▶ _Records provided_:
++++

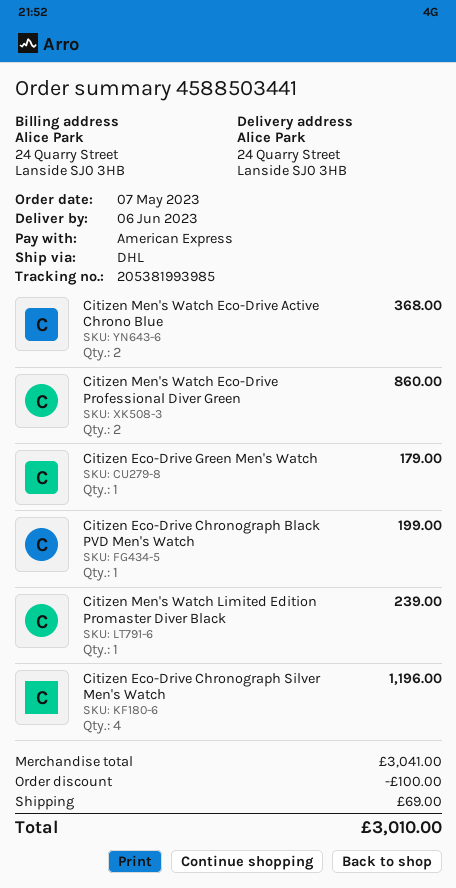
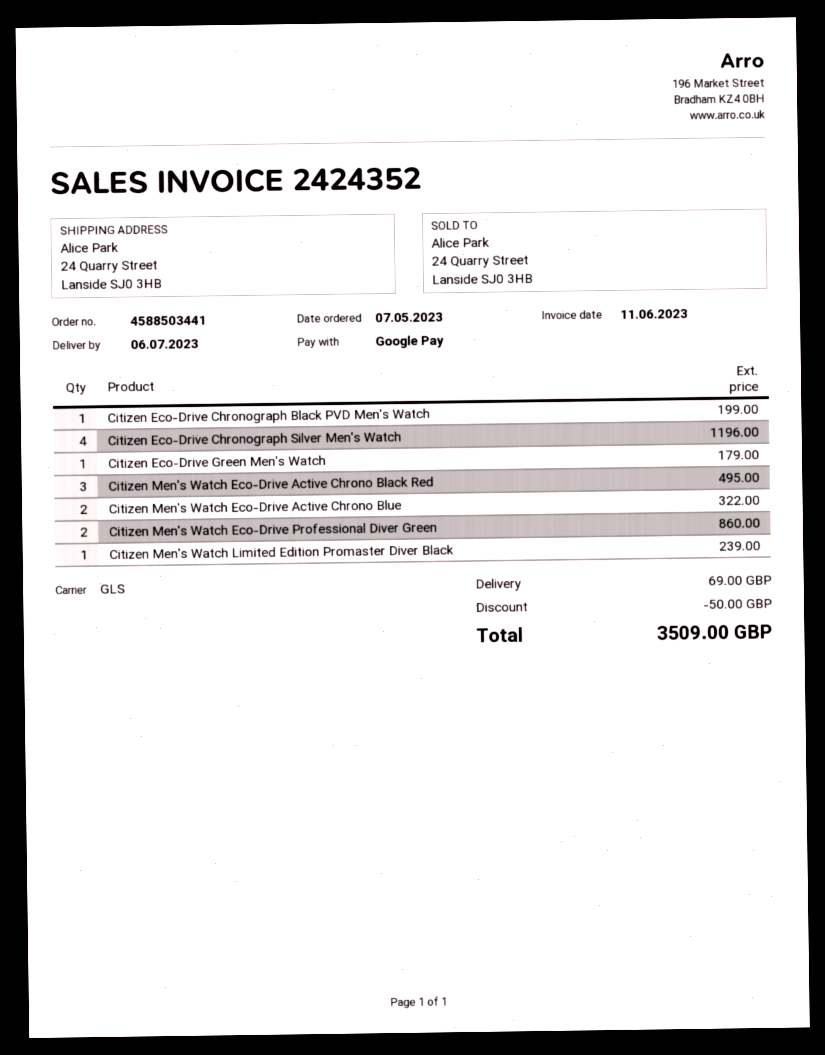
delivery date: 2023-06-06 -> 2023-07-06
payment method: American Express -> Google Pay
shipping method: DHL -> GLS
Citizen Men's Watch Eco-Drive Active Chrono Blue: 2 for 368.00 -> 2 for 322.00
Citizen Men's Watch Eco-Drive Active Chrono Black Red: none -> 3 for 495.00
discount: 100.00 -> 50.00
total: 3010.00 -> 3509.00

++++

▶ _What is being asked_:
Write out the data above exactly as it appears, but without any image.

▶ _Expected answer_:
delivery date: 2023-06-06 -> 2023-07-06
payment method: American Express -> Google Pay
shipping method: DHL -> GLS
Citizen Men's Watch Eco-Drive Active Chrono Blue: 2 for 368.00 -> 2 for 322.00
Citizen Men's Watch Eco-Drive Active Chrono Black Red: none -> 3 for 495.00
discount: 100.00 -> 50.00
total: 3010.00 -> 3509.00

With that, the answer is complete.